Disfraz de novela
Junto al de Piglia, aparece otro libro con el título apocalíptico de El último lector, escrito por el mexicano David Toscana, antiguo participante del mítico taller de escritura de Iowa, fragua de no pocos escritores de excepción. Ligero de equipaje argumental, siquiera con un bibliotecario de pueblo extraviado en su imaginación, Lucio, un desierto y una niña muerta en un pozo (sic), Toscana reúne en apenas doscientas páginas lo que sigue. Un thriller rural -Dos crímenes, de Ibargüengoitia, asoma a la memoria-. La crónica del México terruñero en fraseos breves e imágenes insólitas, a imagen y semejanza del Pedro Páramo de Rulfo. Una suerte de poética del lector entendido como autor elevado a la segunda potencia ("¿quién decide a qué libro le toca ser ficción?"). Y un irónico ejercicio de crítica literaria, escrito con mal disimulada complacencia, dicho sea de paso, sustentado en la burla inmisericorde de todo regodeo baldío, de toda hojarasca retórica, de toda prosa de sonajero, en feliz acuñación de Marsé. También es esta novela un divertimento perverso con las convenciones del género novelesco, un ácido ajuste de cuentas con la tradición literaria y hasta un catálogo de autores apócrifos y novelas inventadas que lee y critica Lucio y cuyas tramas se trenzan con la de El último lector en una sugestiva complicidad metatextual. Esta ósmosis entre la historia narrada por el autor y las historias que cuentan los libros que lee el personaje constituye una deuda más contraída por el autor con la contaminación cervantina de vida y literatura.
EL ÚLTIMO LECTOR
David Toscana
Mondadori. Barcelona, 2005
190 páginas. 15,50 euros
De modo que viene sin duda al caso acercarle al relato de Toscana la sucesión de novelas truncadas compuesta por el cervantino Calvino en Si una noche de invierno un viajero, el episodio quijotesco del escrutinio del capítulo VI de la primera parte del Quijote en los que la vida del personaje se diría mera prolongación de sus lecturas. De la mano de una idea de ecos borgesianos -la vida entera no es más que el texto de un libro que jamás leeremos completo- el autor de Estación Tula le da una enésima vuelta de tuerca al tejemaneje libresco cervantino, y cumple anotar que el autor se las ingenia sobradamente para que su empeño no caiga en el saco roto del lugar común.

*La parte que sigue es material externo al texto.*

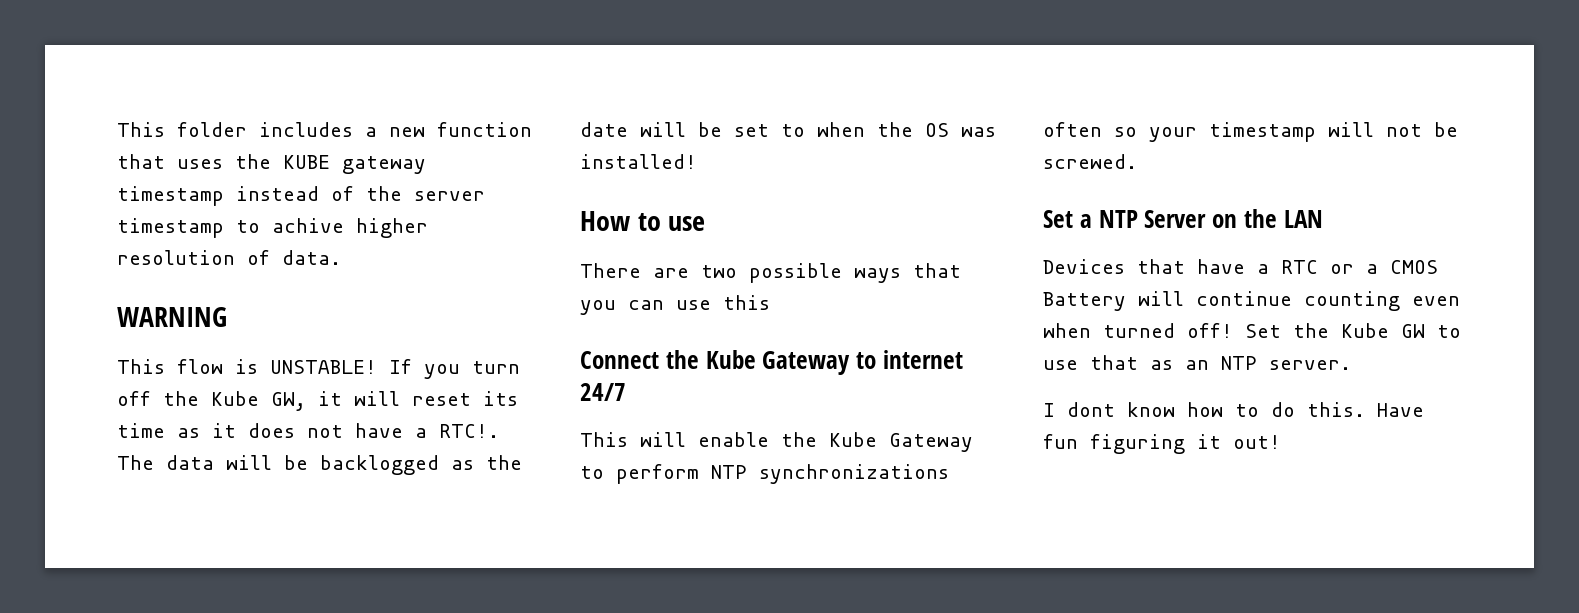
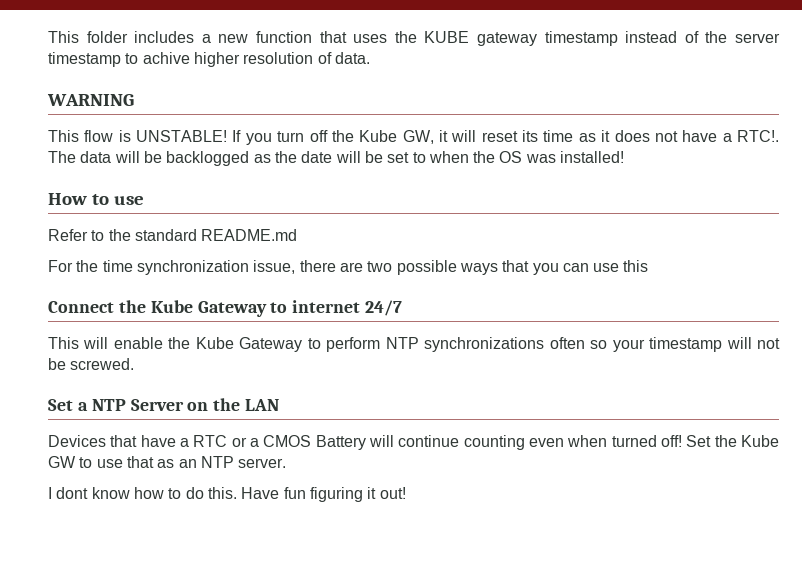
[580,263,641,278] There -> [48,229,298,241] [48,260,336,275] Refer to the standard README.md // For the time synchronization issue, there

Toscana se ha inventado una novela porque necesitaba escribir una crítica, recuerda como Nabokov -ambos, estetas de la recepción- que el lector tiene siempre la última palabra, recrimina la frivolidad del sector editorial y denuncia sin ambages que en nuestro panorama literario sobra ruido y faltan nueces, y que mucha literatura no es digna de ese nombre.